▶ **Given information**:
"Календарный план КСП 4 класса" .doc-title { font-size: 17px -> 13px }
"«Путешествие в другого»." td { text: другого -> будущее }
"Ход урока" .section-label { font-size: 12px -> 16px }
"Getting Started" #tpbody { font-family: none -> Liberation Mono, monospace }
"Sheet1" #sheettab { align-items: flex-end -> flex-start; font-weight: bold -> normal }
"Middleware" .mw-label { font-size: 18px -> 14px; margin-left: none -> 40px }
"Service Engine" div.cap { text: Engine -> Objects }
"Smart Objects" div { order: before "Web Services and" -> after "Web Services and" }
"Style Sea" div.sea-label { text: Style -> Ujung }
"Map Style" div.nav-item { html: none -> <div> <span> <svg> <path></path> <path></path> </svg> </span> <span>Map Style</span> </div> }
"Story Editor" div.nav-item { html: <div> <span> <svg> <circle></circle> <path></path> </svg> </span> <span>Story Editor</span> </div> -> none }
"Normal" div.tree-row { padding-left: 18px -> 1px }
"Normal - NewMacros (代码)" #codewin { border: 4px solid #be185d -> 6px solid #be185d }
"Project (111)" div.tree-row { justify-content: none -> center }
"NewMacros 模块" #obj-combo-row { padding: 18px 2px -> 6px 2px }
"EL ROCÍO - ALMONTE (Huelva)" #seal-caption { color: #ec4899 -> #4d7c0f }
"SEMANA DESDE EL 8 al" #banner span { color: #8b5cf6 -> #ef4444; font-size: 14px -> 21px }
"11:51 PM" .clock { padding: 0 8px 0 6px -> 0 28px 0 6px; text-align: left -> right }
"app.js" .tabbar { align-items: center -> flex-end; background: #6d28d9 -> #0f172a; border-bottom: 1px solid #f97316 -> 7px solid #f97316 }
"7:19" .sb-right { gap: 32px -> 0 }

▶ **Directions**:
When a line in the records holds the string "flex", copy that line.

▶ **Task solution**:
"Sheet1" #sheettab { align-items: flex-end -> flex-start; font-weight: bold -> normal }
"app.js" .tabbar { align-items: center -> flex-end; background: #6d28d9 -> #0f172a; border-bottom: 1px solid #f97316 -> 7px solid #f97316 }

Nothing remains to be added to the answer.